I have several Macs using Sequoia with no issues, and used one new one today with Roon (not as server) that had problems connecting, zones not available, etc.
The only real difference with this Mac is that it had the firewall turned on. It’s a machine I use for work.
When turning the firewall off, things all worked dandily. Turning it on, I was hampered occasionally with the connection to my server, but consistently hampered at getting the zones on “This Mac” to work.
When poking around the firewall “options”, I noticed that the only Roon-related items listed were “Roon.app” and “RAATServer”, both set to “Allow incoming connections,” e.g.:
Some long-term experience with macOS led me to right click on the Roon application bundle in the Finder to “Show Package Contents” to see what executable components are part of that application bundle (fact: Applications in macOS are just fancy folders; you can right-click on them and use that command to see their contents):
In there, open Contents > MacOS, and you will see three files:
These are the actual core executables that constitute the various parts of the Roon application.
Thing is, neither “Roon” nor “RoonServer” are explicitly in the firewall list. Ostensibly, they are in there implicitly as part of the “Roon.app” application bundle, but not explicitly.
So I did an experiment. Under Firewall “Options…” I hit the “+” button, which opens a dialog box to add additional applications to the firewall. While you cannot navigate directly to the inside of the Roon.app application bundle via this dialog box, you can drag any file from within the bundle to that dialog to get to that area of the folder tree; after dragging a file from that area, you will see this:
From there, if you select both “Roon” and “RoonServer,” then hit “Open,” you can add them to the firewall list, and they will appear in the “Allow incoming connections” state, as follows:
You can then close that dialog box by hitting “OK” and run Roon.
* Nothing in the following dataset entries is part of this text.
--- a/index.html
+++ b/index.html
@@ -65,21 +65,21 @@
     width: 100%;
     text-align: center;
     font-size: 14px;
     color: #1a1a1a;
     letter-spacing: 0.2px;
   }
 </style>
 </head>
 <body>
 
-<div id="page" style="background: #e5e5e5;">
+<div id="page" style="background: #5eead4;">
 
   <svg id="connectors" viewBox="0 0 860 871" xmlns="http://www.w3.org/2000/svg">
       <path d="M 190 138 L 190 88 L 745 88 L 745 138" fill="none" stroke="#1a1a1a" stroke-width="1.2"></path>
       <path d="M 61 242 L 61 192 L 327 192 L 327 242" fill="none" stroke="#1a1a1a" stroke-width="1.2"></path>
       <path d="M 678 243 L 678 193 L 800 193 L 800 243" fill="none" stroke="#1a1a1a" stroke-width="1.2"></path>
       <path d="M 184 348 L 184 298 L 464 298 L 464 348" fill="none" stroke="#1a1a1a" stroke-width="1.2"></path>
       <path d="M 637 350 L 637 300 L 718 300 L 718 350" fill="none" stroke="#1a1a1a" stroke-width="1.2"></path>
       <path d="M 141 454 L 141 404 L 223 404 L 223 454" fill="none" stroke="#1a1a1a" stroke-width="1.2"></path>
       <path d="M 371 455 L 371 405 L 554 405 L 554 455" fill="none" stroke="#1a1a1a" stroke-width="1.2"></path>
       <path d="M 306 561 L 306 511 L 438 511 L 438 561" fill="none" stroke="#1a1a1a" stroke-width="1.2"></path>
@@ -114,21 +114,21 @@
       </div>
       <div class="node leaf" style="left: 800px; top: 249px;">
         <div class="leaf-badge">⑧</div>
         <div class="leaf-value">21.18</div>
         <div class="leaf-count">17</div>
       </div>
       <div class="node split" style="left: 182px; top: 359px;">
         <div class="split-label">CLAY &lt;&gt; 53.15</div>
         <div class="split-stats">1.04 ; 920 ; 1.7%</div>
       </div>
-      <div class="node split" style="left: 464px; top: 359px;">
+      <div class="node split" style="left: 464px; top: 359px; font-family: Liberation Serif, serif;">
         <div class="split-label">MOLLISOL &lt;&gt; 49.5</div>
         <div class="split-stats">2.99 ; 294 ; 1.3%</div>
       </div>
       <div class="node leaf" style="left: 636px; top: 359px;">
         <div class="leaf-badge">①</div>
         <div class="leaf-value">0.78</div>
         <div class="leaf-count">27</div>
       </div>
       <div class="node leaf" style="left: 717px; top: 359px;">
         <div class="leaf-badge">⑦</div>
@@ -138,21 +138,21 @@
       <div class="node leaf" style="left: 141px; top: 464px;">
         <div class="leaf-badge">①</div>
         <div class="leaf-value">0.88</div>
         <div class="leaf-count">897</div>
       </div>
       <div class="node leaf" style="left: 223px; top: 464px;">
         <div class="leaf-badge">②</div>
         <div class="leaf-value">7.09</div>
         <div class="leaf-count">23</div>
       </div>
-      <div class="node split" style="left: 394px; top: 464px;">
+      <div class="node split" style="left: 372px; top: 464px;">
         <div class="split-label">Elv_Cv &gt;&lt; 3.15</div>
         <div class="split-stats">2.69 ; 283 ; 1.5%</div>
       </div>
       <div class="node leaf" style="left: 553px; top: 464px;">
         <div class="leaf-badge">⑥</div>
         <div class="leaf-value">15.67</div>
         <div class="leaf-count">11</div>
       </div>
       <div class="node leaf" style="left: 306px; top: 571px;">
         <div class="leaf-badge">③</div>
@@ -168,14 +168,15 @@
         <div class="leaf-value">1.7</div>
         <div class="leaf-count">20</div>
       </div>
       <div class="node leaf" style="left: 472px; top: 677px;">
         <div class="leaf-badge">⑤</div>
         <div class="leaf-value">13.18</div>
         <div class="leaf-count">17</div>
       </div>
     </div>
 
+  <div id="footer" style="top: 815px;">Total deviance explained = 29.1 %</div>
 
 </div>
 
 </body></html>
You should find, as I did, that everything will work splendidly in Roon after that. I don’t know how long it will last (ostensibly until the next Roon application update?), but it works.
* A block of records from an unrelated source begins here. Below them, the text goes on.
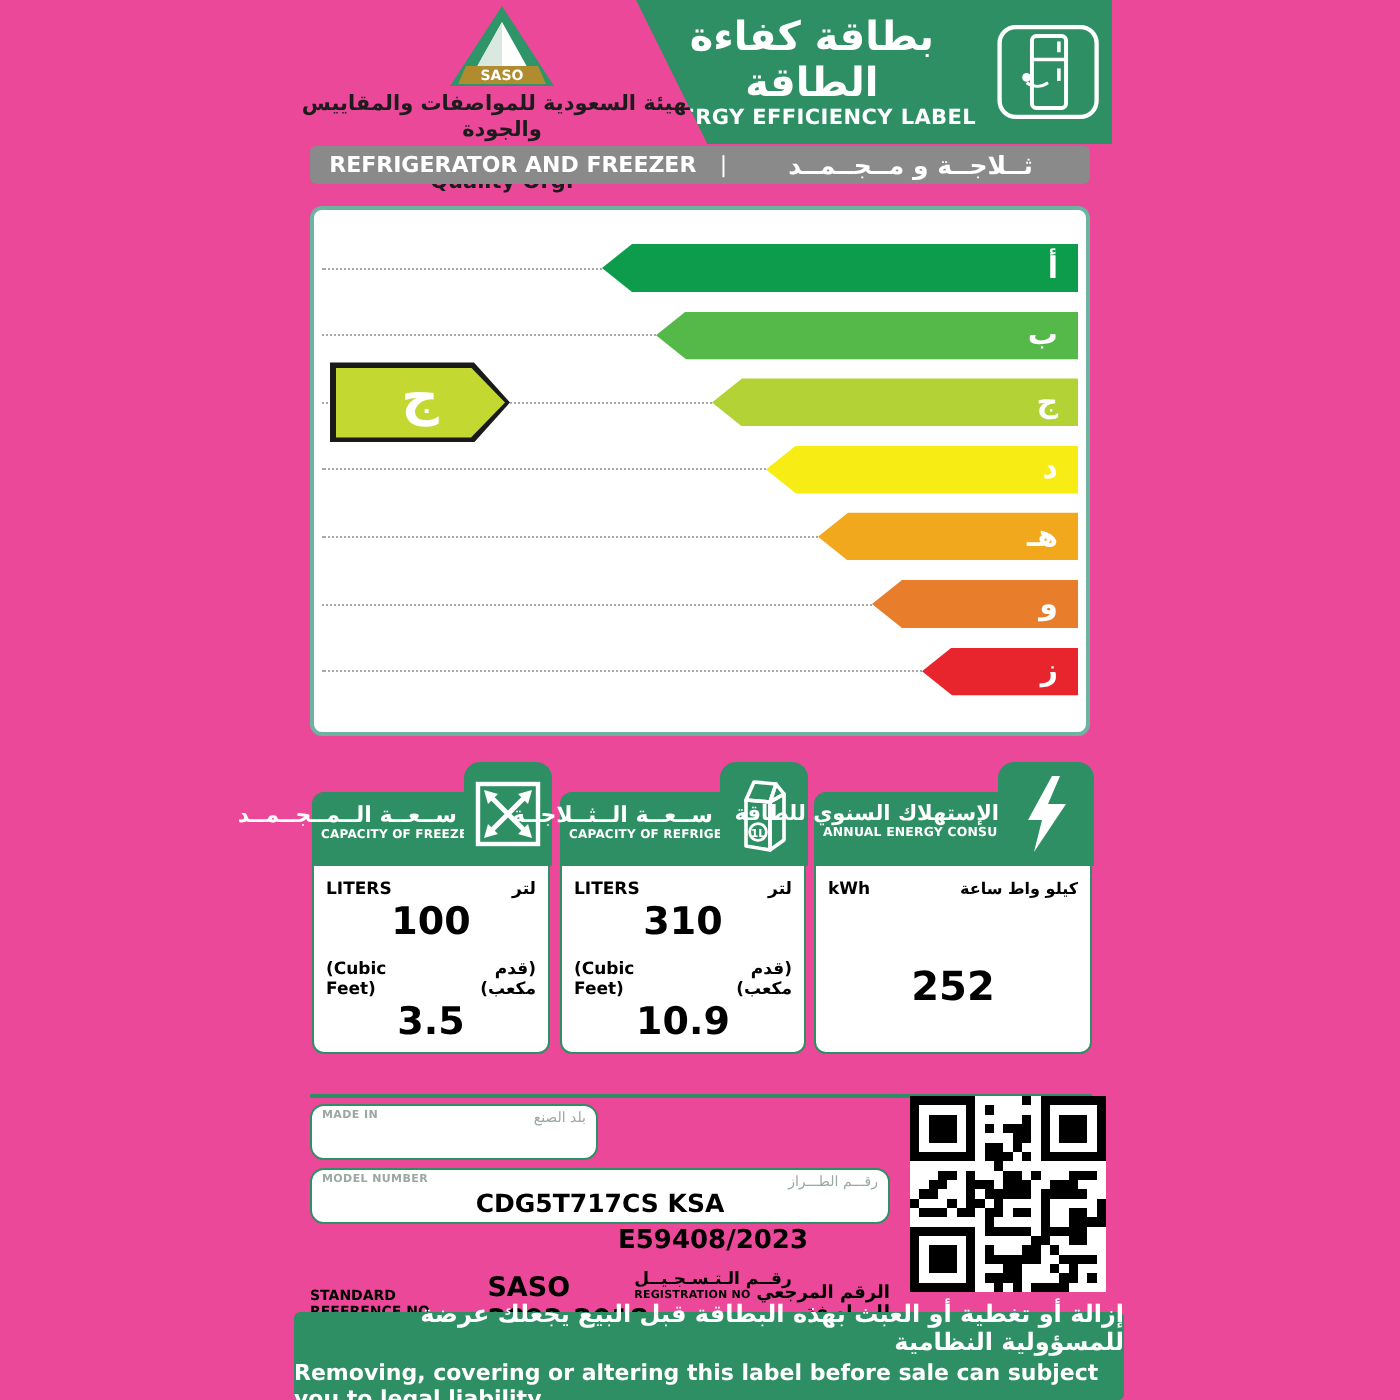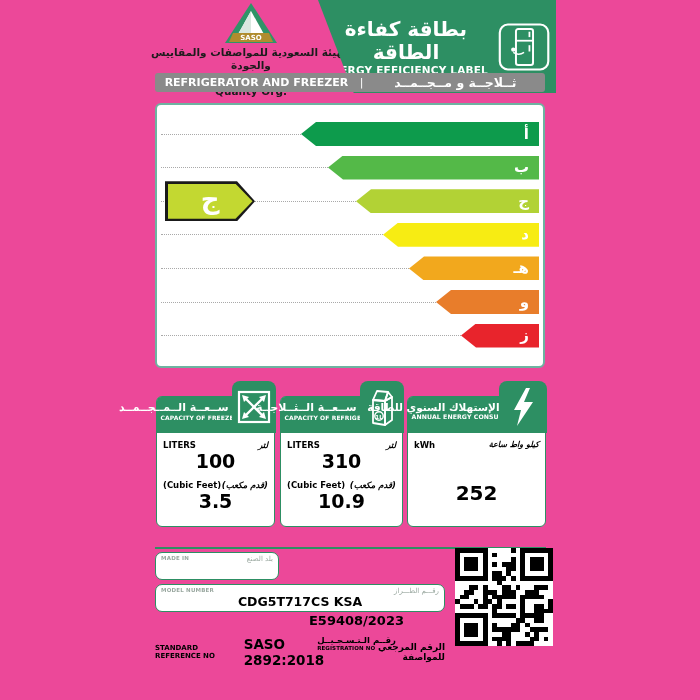--- a/index.html
+++ b/index.html
@@ -5,21 +5,21 @@
   html,body{margin:0;padding:0;background:#ffffff;}
   *{box-sizing:border-box;font-family:"DejaVu Sans","Liberation Sans",sans-serif;}
   #canvas{position:relative;width:700px;height:700px;background:#ec4899;overflow:hidden;}
   #label{position:absolute;left:148px;top:0;width:416px;height:700px;}
 
   
   .org-block{position:absolute;left:0;top:2px;width:206px;text-align:center;}
   .org-logo{display:block;margin:0 auto;}
   .org-ar{font-size:10.5px;font-weight:bold;color:#1c1c1c;direction:rtl;line-height:1.25;}
   .org-en{font-size:10.5px;font-weight:600;color:#1c1c1c;line-height:1.2;}
-  .banner{position:absolute;left:170px;top:0;width:238px;height:93px;background:var(--green);
+  .banner{position:absolute;left:170px;top:0;width:238px;height:72px;background:var(--green);
           clip-path:polygon(0 0,100% 0,100% 100%,15% 100%);display:flex;align-items:center;justify-content:flex-end;padding-right:6px;}
   .banner-text{text-align:center;margin-right:4px;}
   .banner-ar{font-size:20px;font-weight:bold;color:#fff;direction:rtl;line-height:1.15;}
   .banner-en{font-size:10.5px;font-weight:bold;color:#fff;letter-spacing:.2px;}
   .product-bar{position:absolute;left:7px;top:73px;width:390px;height:19px;background:#8a8a8a;border-radius:3px;
                display:flex;align-items:center;color:#fff;font-weight:bold;}
   .pb-en{flex:0 0 52%;text-align:center;font-size:11px;}
   .pb-sep{flex:0 0 2%;text-align:center;font-size:11px;font-weight:normal;}
   .pb-ar{flex:1;text-align:center;font-size:12.5px;direction:rtl;}
 
@@ -39,21 +39,21 @@
   
   .panel{position:absolute;top:396px;height:131px;background:#fff;border:1.5px solid var(--green);border-radius:6px;}
   .panel-tab{position:absolute;top:-16px;right:-1.5px;width:44px;height:52px;background:var(--green);
              border-radius:8px 8px 0 0;display:flex;align-items:center;justify-content:center;}
   .panel-head{position:absolute;top:-0.5px;left:-0.5px;right:-0.5px;height:36px;background:var(--green);
               border-radius:4px 4px 0 0;color:#fff;padding:4px 46px 0 4px;}
   .panel-head .t-ar{font-size:11px;font-weight:bold;direction:rtl;text-align:right;line-height:1.2;white-space:nowrap;}
   .panel-head .t-en{font-size:6px;font-weight:bold;text-align:left;letter-spacing:.1px;white-space:nowrap;}
   .panel-body{position:absolute;top:36px;left:0;right:0;bottom:0;}
   .prow{display:flex;justify-content:space-between;font-weight:bold;font-size:8.5px;padding:0 6px;margin-top:7px;color:#000;}
-  .prow .ar{direction:rtl;font-style:italic;}
+  .prow .ar{direction:rtl;}
   .pval{text-align:center;font-weight:bold;font-size:19px;color:#000;line-height:1.15;margin-top:1px;}
 
   
   .divider{position:absolute;left:7px;top:547px;width:391px;height:2px;background:var(--green);}
   .dbox{position:absolute;height:28px;border:1.5px solid var(--green);border-radius:7px;background:#fff;}
   .dbox .lbl-en{position:absolute;top:2px;left:5px;font-size:5.5px;font-weight:bold;color:#9aa8a0;letter-spacing:.2px;}
   .dbox .lbl-ar{position:absolute;top:2px;right:5px;font-size:7px;color:#9aa8a0;direction:rtl;}
   .dbox .val{position:absolute;left:0;right:0;top:9px;text-align:center;font-weight:bold;font-size:12.5px;color:#000;}
   .reg-row{position:absolute;left:120px;top:613px;width:177px;display:flex;justify-content:flex-end;align-items:center;gap:7px;flex-direction:column;}
   .reg-val{font-weight:bold;font-size:13px;color:#000;}
@@ -233,21 +233,21 @@
       <div class="prow">
         <span>kWh</span>
         <span class="ar" style="font-size:8px;">كيلو واط ساعة</span>
       </div>
       <div class="pval" style="margin-top:32px;font-size:20px;">252</div>
     </div>
   </div>
 
   <div class="divider"></div>
 
-  <div class="dbox" style="left:7px;top:552px;width:124px;padding-left:16px;">
+  <div class="dbox" style="left:7px;top:552px;width:144px;padding-left:16px;">
     <span class="lbl-en">MADE IN</span>
     <span class="lbl-ar">بلد الصنع</span>
   </div>
 
 
   <div class="dbox" style="left:7px;top:584px;width:290px;">
     <span class="lbl-en">MODEL NUMBER</span>
     <span class="lbl-ar">رقـــم الطـــراز</span>
     <div class="val">CDG5T717CS KSA</div>
   </div>
@@ -393,15 +393,19 @@
           <rect x="1" y="1" width="5" height="5" fill="#fff"></rect>
           <rect x="2" y="2" width="3" height="3"></rect>
           <rect x="14" y="0" width="7" height="7"></rect>
           <rect x="15" y="1" width="5" height="5" fill="#fff"></rect>
           <rect x="16" y="2" width="3" height="3"></rect>
           <rect x="0" y="14" width="7" height="7"></rect>
           <rect x="1" y="15" width="5" height="5" fill="#fff"></rect>
           <rect x="2" y="16" width="3" height="3"></rect>
         </svg></div>
 
+  <div class="footer">
+    <div class="foot-ar">إزالة أو تغطية أو العبث بهذه البطاقة قبل البيع يجعلك عرضة للمسؤولية النظامية</div>
+    <div class="foot-en">Removing, covering or altering this label before sale can subject you to legal liability</div>
+  </div>
 
 </div>
 </div>
 
 </body></html>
Now, when you go back into the firewall options, those two applications will no longer be in the list, yet things will still work. It is almost as if this procedure helps the firewall learn that these executables are indeed part of the Roon.app application bundle after that, and then it doesn’t need to show them anymore.
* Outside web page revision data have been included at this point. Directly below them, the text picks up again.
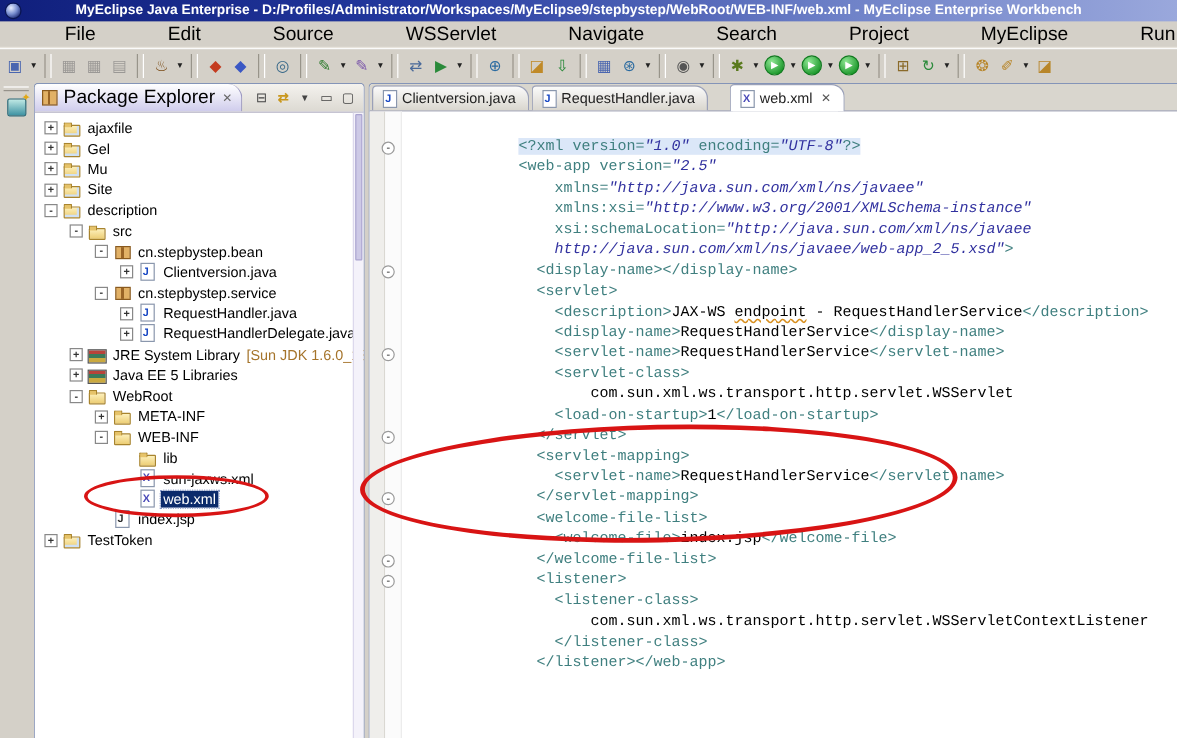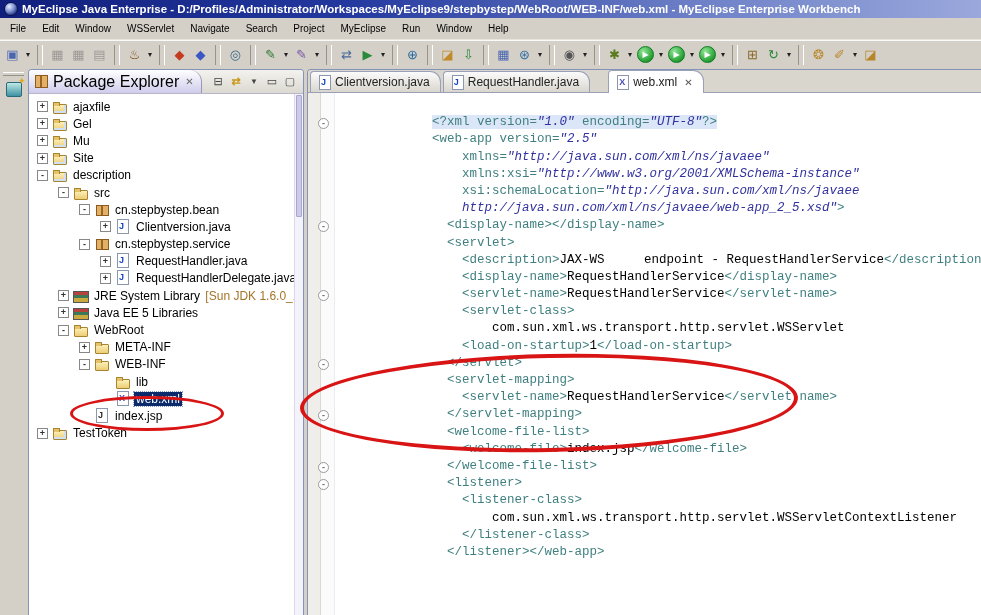--- a/index.html
+++ b/index.html
@@ -1,26 +1,26 @@
 <!DOCTYPE html>
 <html><head>
 <meta charset="utf-8">
 <style>
   html,body{margin:0;padding:0;}
   body{width:981px;height:615px;position:relative;overflow:hidden;background:#d4d0c8;
        font-family:"Liberation Sans",sans-serif;-webkit-font-smoothing:none;}
   
   .titlebar{height:18px;display:flex;align-items:center;padding:0 4px;
-    background:linear-gradient(90deg,#101f7c 0%,#23389e 35%,#6f82c8 72%,#9aa8dc 100%);}
+    background:linear-gradient(90deg,#101f7c 0%,#23389e 35%,#6f82c8 72%,#9aa8dc 100%);gap:41px;}
   .wicon{width:12px;height:12px;border-radius:50%;margin-right:4px;flex:0 0 12px;
     background:radial-gradient(circle at 35% 30%,#e8eeff,#7a8fd0 45%,#22307a 80%);border:1px solid #0a1550;}
   .wtitle{color:#fff;font-size:11.5px;font-weight:bold;white-space:nowrap;overflow:hidden;}
   .menubar{height:21px;display:flex;align-items:center;background:#d4d0c8;padding-left:2px;
     border-bottom:1px solid #e8e4dc;}
-  .mi{font-size:10px;color:#000;padding:2px 8px;cursor:default;}
+  .mi{font-size:16px;color:#000;padding:2px 8px;cursor:default;margin-left:44px;}
   .toolbar{height:27px;display:flex;align-items:center;background:#d4d0c8;padding-left:2px;
     border-top:1px solid #fafafa;border-bottom:1px solid #b4b0a8;}
   .tbi{display:inline-flex;align-items:center;justify-content:center;height:18px;cursor:default;}
   .tbi[data-k~="btn"]{width:19px;font-size:13px;border:1px solid transparent;border-radius:2px;}
   .tbi[data-k~="ball"]{width:15px;height:15px;border-radius:50%;margin:0 2px;color:#fff;font-size:8px;
     background:radial-gradient(circle at 35% 30%,#8fe694,#1f9a2e 75%);border:1px solid #117a20;}
   .tbi[data-k~="dis"]{opacity:.45;filter:grayscale(.8);}
   .tbi[data-k~="dd"]{width:10px;font-size:8px;color:#222;}
   .tbi[data-k~="sep"]{width:4px;height:20px;border-left:1px solid #98948a;border-right:1px solid #ffffff;margin:0 4px;}
   
@@ -98,41 +98,41 @@
   .code{position:absolute;left:27px;top:4px;right:0;}
   .cl{height:17.2px;white-space:pre;position:relative;padding-left:7px;
     font:12.5px/17.2px "Liberation Mono","DejaVu Sans Mono",monospace;}
   .cl .fold{position:absolute;left:-17px;top:4px;width:9px;height:9px;border:1px solid #9a9a9a;border-radius:50%;
     background:#fff;color:#707070;text-align:center;font:bold 9px/8px "Liberation Sans",sans-serif;}
   .cl .fold:empty{display:none;}
   .cl[data-hl="1"] .txt{background:#dbe7f8;}
   .seg[data-c="t"]{color:#3F7F7F;}
   .seg[data-c="v"]{color:#31319f;font-style:italic;}
   .seg[data-c="x"]{color:#000;}
-  .seg[data-c="sp"]{color:#000;text-decoration-style:wavy;
-    text-decoration-color:#d89020;text-underline-offset:2px;margin-left:32px;}
+  .seg[data-c="sp"]{color:#000;text-decoration:underline;text-decoration-style:wavy;
+    text-decoration-color:#d89020;text-underline-offset:2px;}
   
   .red-ellipse{position:absolute;border:4px solid #d81414;border-radius:50%;z-index:10;pointer-events:none;}
   .red-ellipse.small{border-width:3px;}
 </style>
 </head>
 <body data-name="myeclipse-workbench-window">
 
 <div class="titlebar" data-name="window-titlebar">
   <span class="wicon" data-name="myeclipse-logo-icon"></span>
   <span class="wtitle" data-name="window-title">MyEclipse Java Enterprise - D:/Profiles/Administrator/Workspaces/MyEclipse9/stepbystep/WebRoot/WEB-INF/web.xml - MyEclipse Enterprise Workbench</span>
 </div>
 
 <div class="menubar" data-name="menubar">
 
     <span class="mi" data-name="menu-file">File</span>
 
     <span class="mi" data-name="menu-edit">Edit</span>
 
-    <span class="mi" data-name="menu-source">Window</span>
+    <span class="mi" data-name="menu-source">Source</span>
 
     <span class="mi" data-name="menu-refactor">WSServlet</span>
 
     <span class="mi" data-name="menu-navigate">Navigate</span>
 
     <span class="mi" data-name="menu-search">Search</span>
 
     <span class="mi" data-name="menu-project">Project</span>
 
     <span class="mi" data-name="menu-myeclipse">MyEclipse</span>
@@ -389,20 +389,26 @@
 
         </div>
 
         <div class="tree-row" data-d="d3" data-name="tree-item-lib">
           <span class="exp-box" data-name="expand-toggle-icon"></span>
           <span class="ti" data-name="tree-item-icon" data-i="fld" data-g=""></span>
           <span class="lbl" data-name="tree-item-label">lib</span>
 
         </div>
 
+        <div class="tree-row" data-d="d3" data-name="tree-item-sun-jaxws-xml">
+          <span class="exp-box" data-name="expand-toggle-icon"></span>
+          <span class="ti" data-name="tree-item-icon" data-i="xml" data-g="X"></span>
+          <span class="lbl" data-name="tree-item-label">sun-jaxws.xml</span>
+
+        </div>
 
         <div class="tree-row" data-d="d3 sel" data-name="tree-item-web-xml">
           <span class="exp-box" data-name="expand-toggle-icon"></span>
           <span class="ti" data-name="tree-item-icon" data-i="xml" data-g="X"></span>
           <span class="lbl" data-name="tree-item-label">web.xml</span>
 
         </div>
 
         <div class="tree-row" data-d="d2" data-name="tree-item-index-jsp">
           <span class="exp-box" data-name="expand-toggle-icon"></span>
All of this points to some potential work the Roon team might have to do with ensuring that all three subcomponents have their access to resources (network and otherwise) allowed per the stringent new rules that Sequoia puts in place. Or it could just be an OS bug. But in the meantime, it would be neat to see how this works for people currently having issues with Sequoia.
UPDATE: I can confirm that all of the above eventually resets itself. The only long-term solution is to turn off the firewall, even for zone-related issues.